В эту минуту я вдруг почувствовал на правой щеке горячее дыханье, с ужасом обернулся и увидал около себя попову Настю, запыхавшуюся, розовую, как заря утренняя. Слегка отодвинув меня плечом от отверстия в плетне, она припала к нему и несколько времени оставалась неподвижна. Удовлетворив достаточно любопытство, она обратила на меня свои лучистые, веселые карие глаза и с живостью шепнула:

– Видел, какой богатырь?

– Видел, – отвечал я с некоторым колебанием, зная, что ко мне обращается лицо из неприятельского лагеря, но в то же время пленяясь против воли этим лицом и чувствуя к нему непреодолимое влечение.

– Ты знаешь, он с собой ружье привез, я сама видела! Я была в лесу, а он как раз мимо меня проехал, и ружье лежало около него, – длинное-длинное ружье! Возьмет, прицелится – паф, и Тимошу карачун!

При слове паф! она легонько кольнула меня перстами под бока и подмышки; я содрогнулся и хотя невольно взвизгнул, но почувствовал не досаду, а удовольствие и отвратил лицо, чтобы скрыть несдержанную улыбку.

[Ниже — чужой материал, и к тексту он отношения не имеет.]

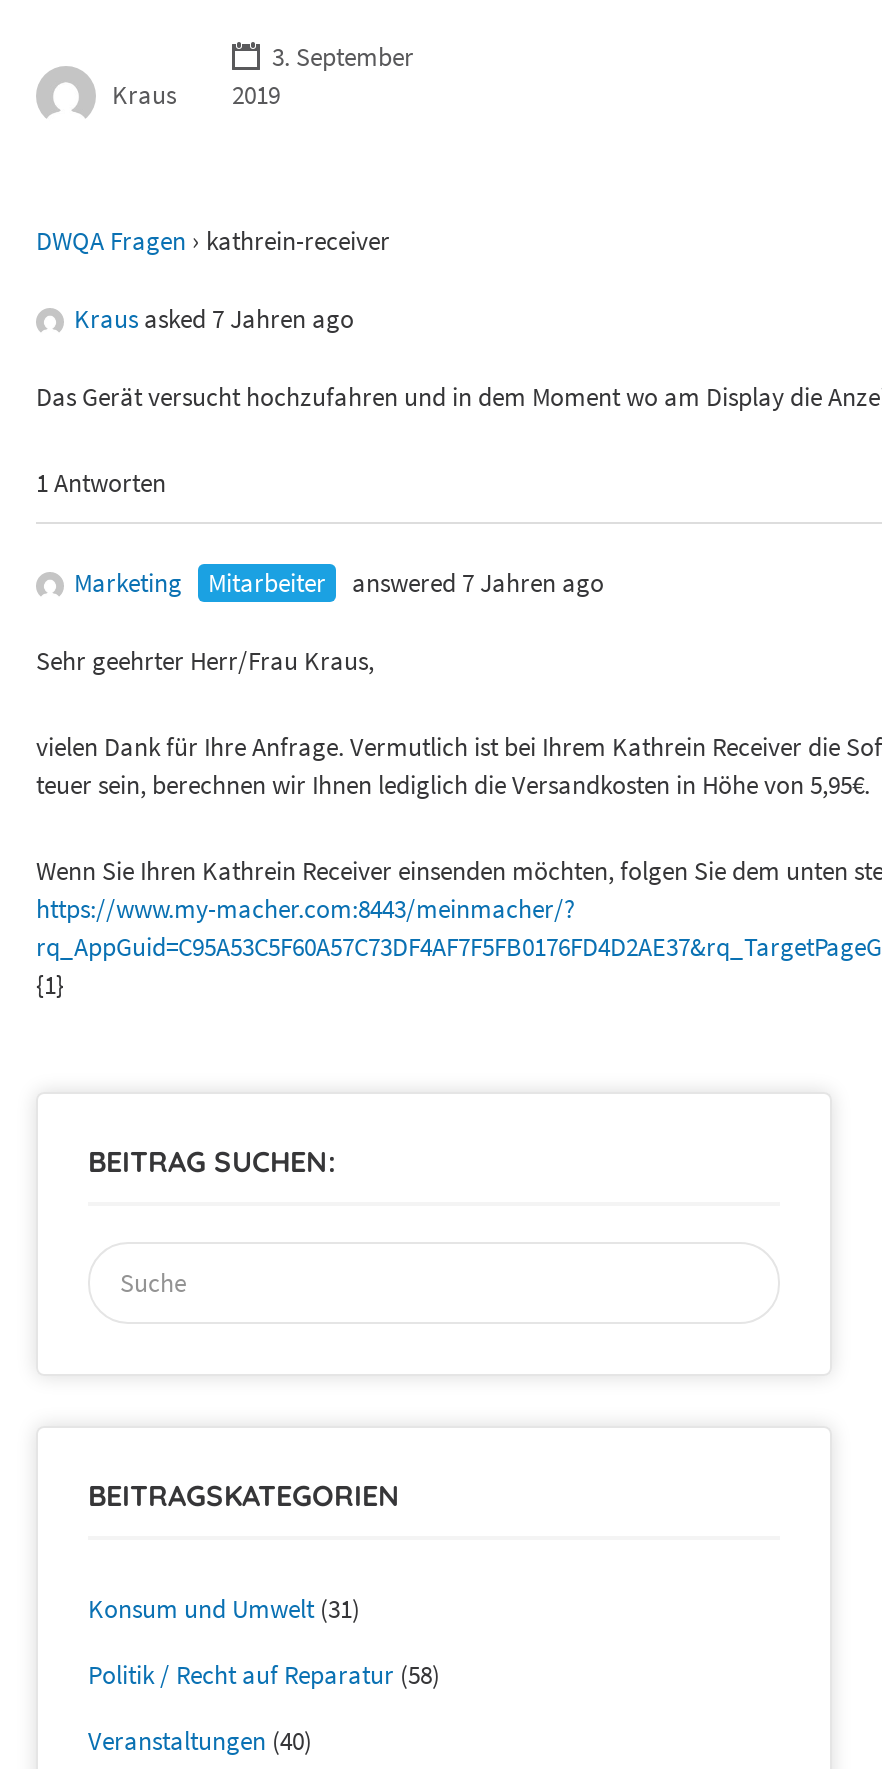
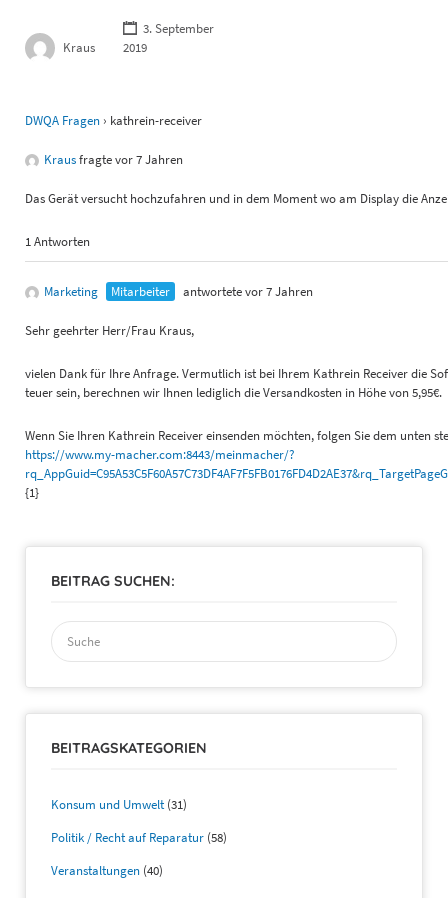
- Kraus asked 7 Jahren ago
+ Kraus fragte vor 7 Jahren

- Mitarbeiter answered 7 Jahren ago
+ Mitarbeiter antwortete vor 7 Jahren
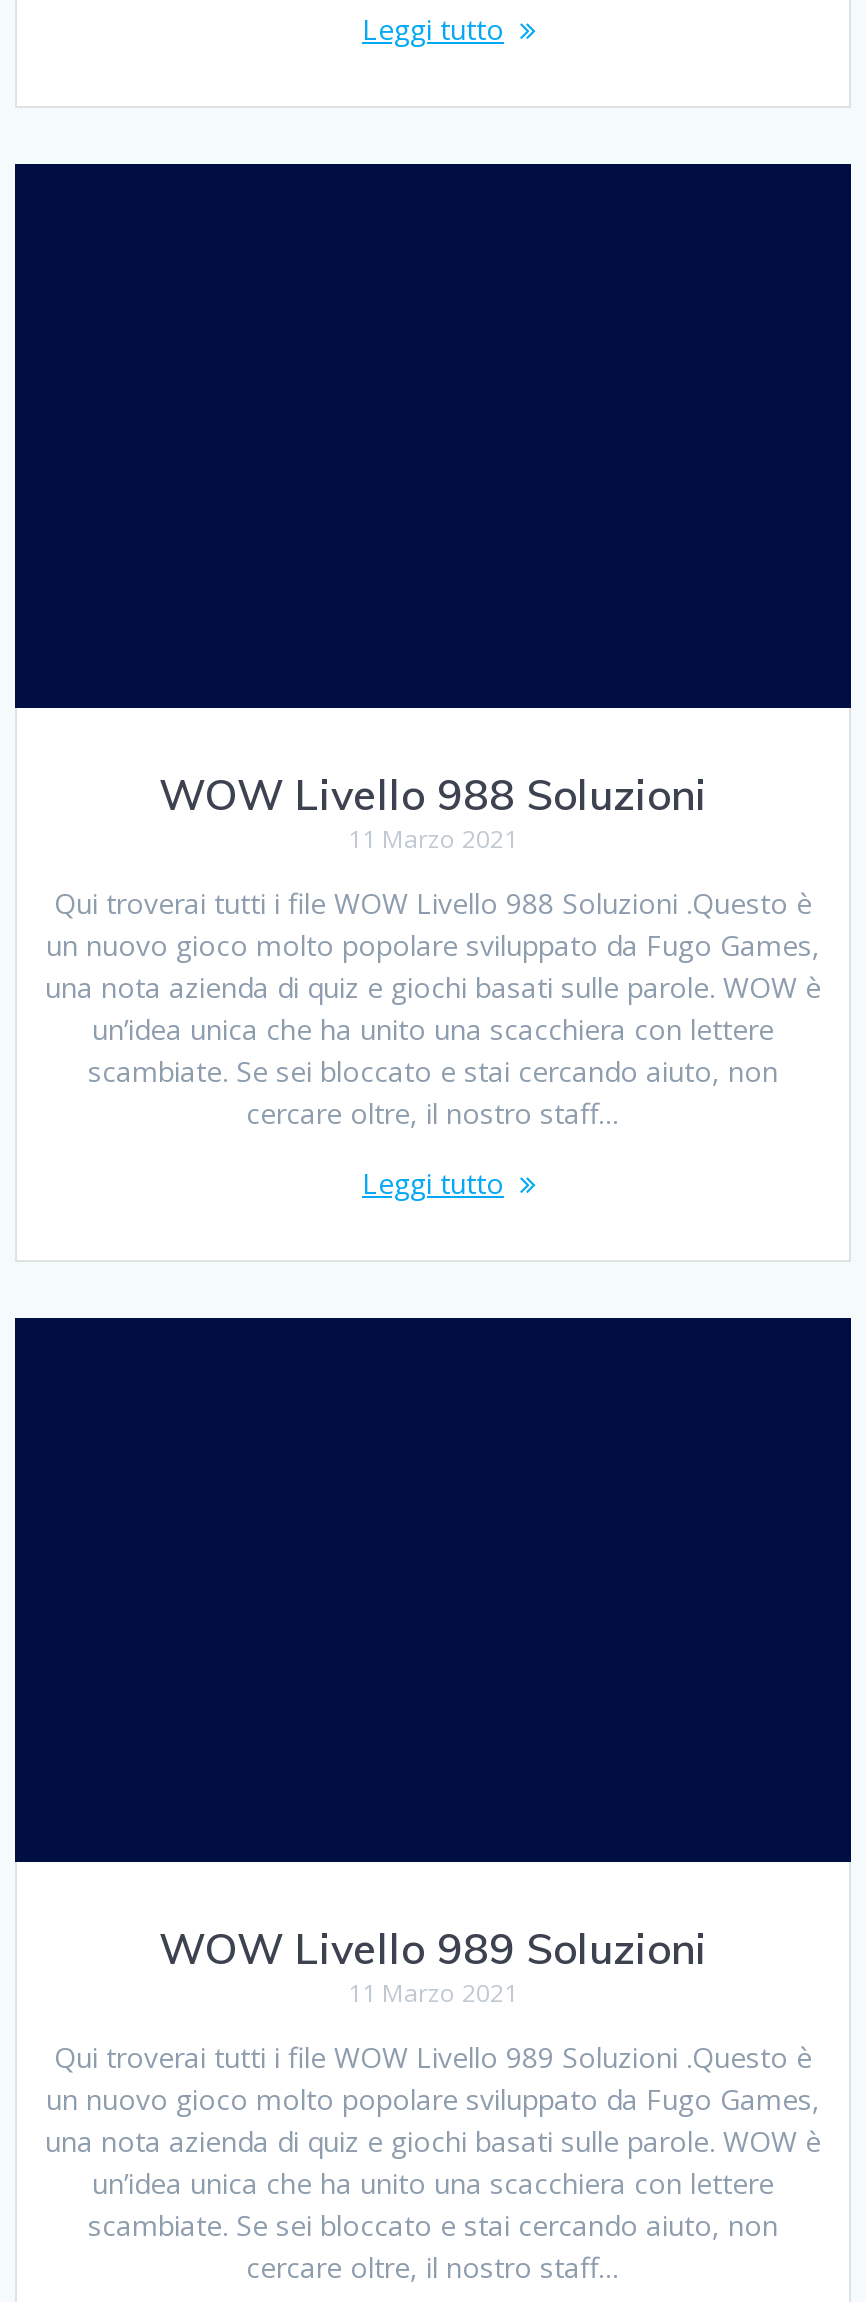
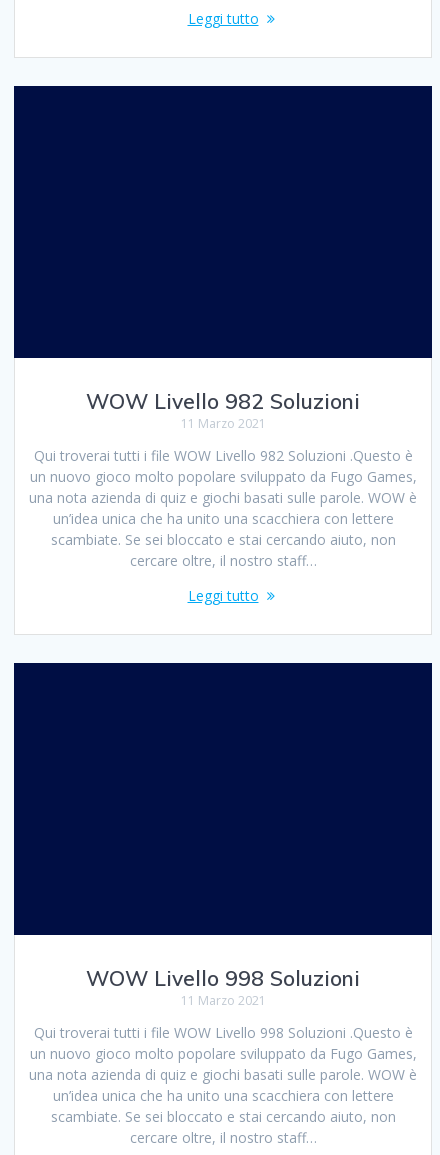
- WOW Livello 988 Soluzioni
+ WOW Livello 982 Soluzioni

- Qui troverai tutti i file WOW Livello 988 Soluzioni .Questo è
+ Qui troverai tutti i file WOW Livello 982 Soluzioni .Questo è

- WOW Livello 989 Soluzioni
+ WOW Livello 998 Soluzioni

- Qui troverai tutti i file WOW Livello 989 Soluzioni .Questo è
+ Qui troverai tutti i file WOW Livello 998 Soluzioni .Questo è
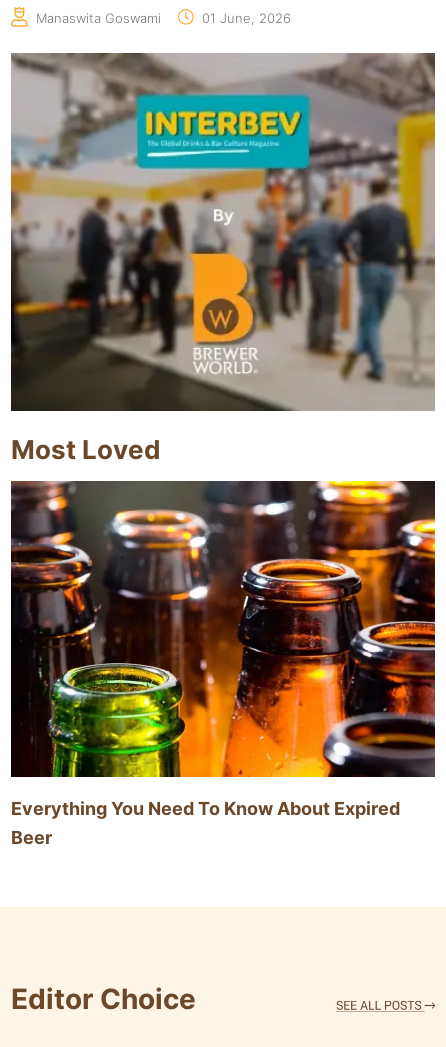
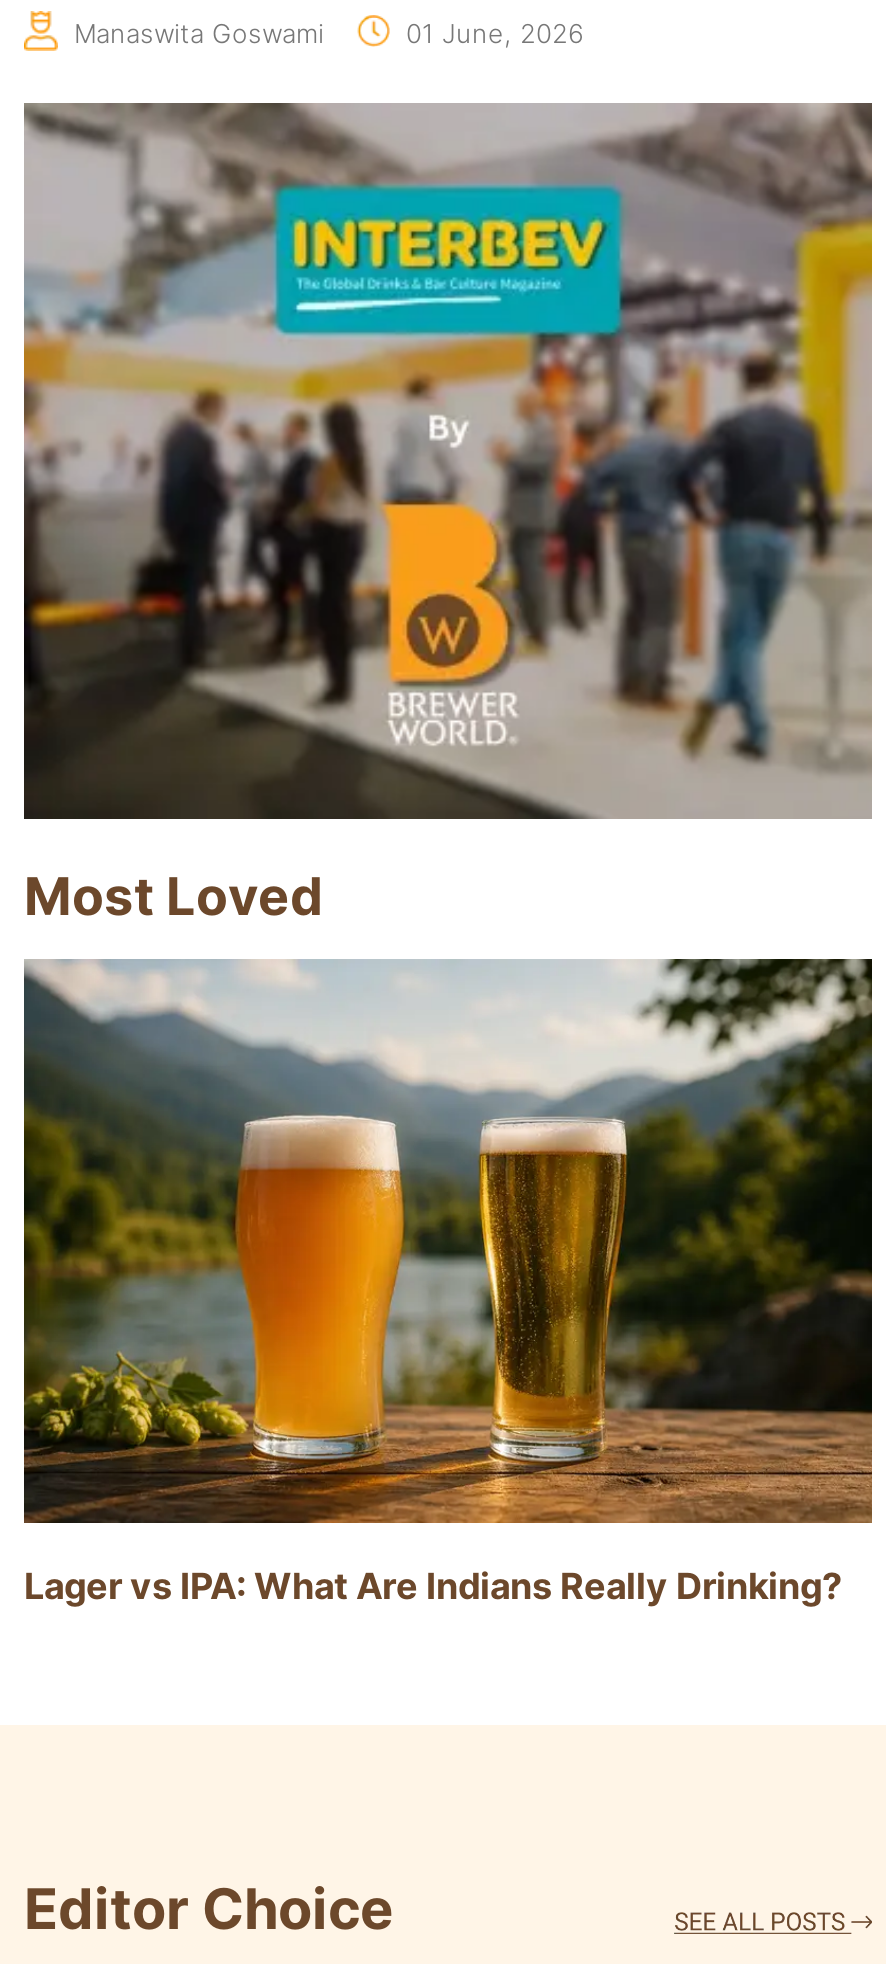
- [image]
- Everything You Need To Know About Expired
- Beer
+ [image]
+ Lager vs IPA: What Are Indians Really Drinking?
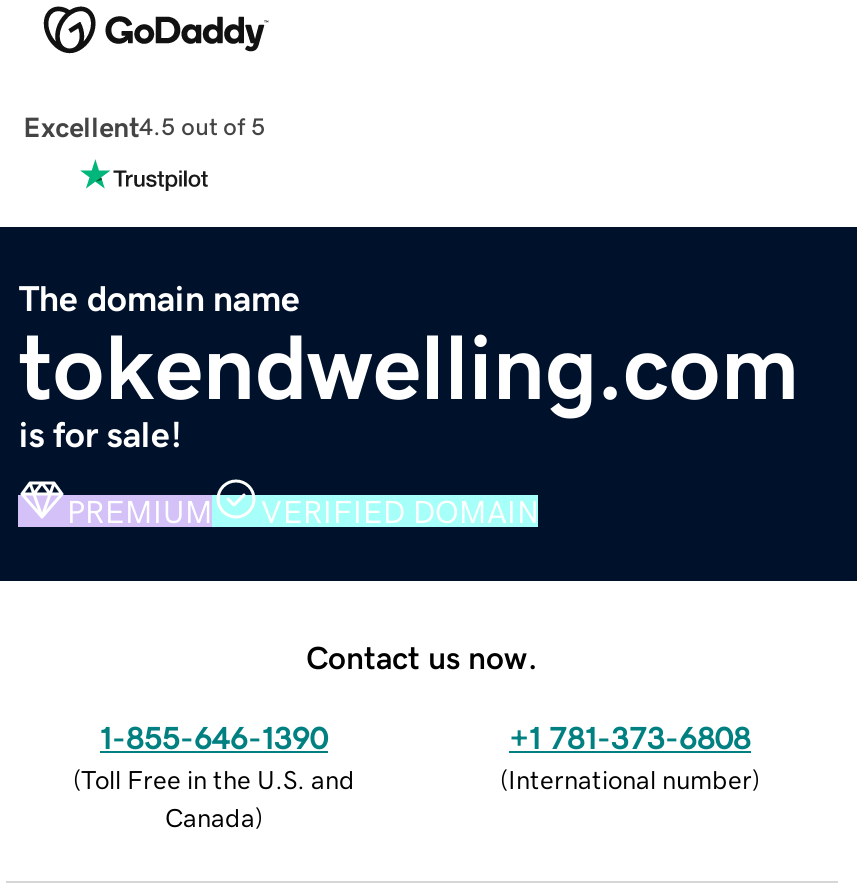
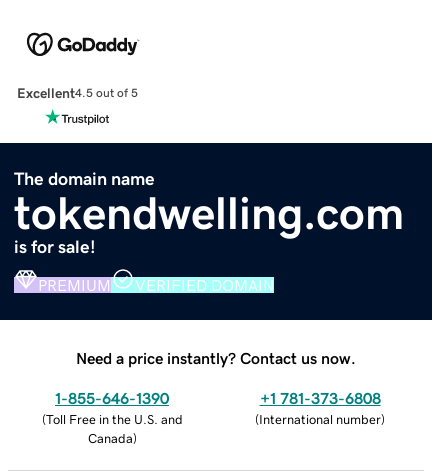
- Contact us now.
+ Need a price instantly? Contact us now.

– Тимош! – спросила она – ты чего меня боишься?

Я смутился.

– Ты меня не бойся, Тимош! – сказала она убедительно. – Поцелуй меня, – ну?

Она подставила уста свои, свежие, как лесная земляника.

Я сомневаясь, но напечатлел на них робкий поцелуй.

– А вдруг я тебя укушу, а?

И она звонко щелкнула своими белыми сверкающими зубами.

Я желал сохранить хладнокровие, но не возмог и засмеялся.

– Ну, поцелуй еще!

Я проворно исполнил.

– Ну, давай вместе глядеть!

Мы вместе припали к плетню и стали глядеть на Софрония, стоявшего все в той же позе, с шапкой в руках и с тем же, несколько угрюмым, видом.

– У! вот бука-то! – шепнула Настя.

– Бука! – ответил я.

– Что это ты за незнайка и за неслыхайка такой! – говорила попадья с большим уже раздражением. – Ведь ты ж сколько лет жил с ним бок о бок!

– Я не любопытен, так не глядел и не слушал, – отвечал Софроний.

Тут отец Еремей показался на крыльце, благословил новоприбывшего, принял от него письмо, прочел и спросил:

– Что ж, отец Иван теперь совсем поправился в здоровье?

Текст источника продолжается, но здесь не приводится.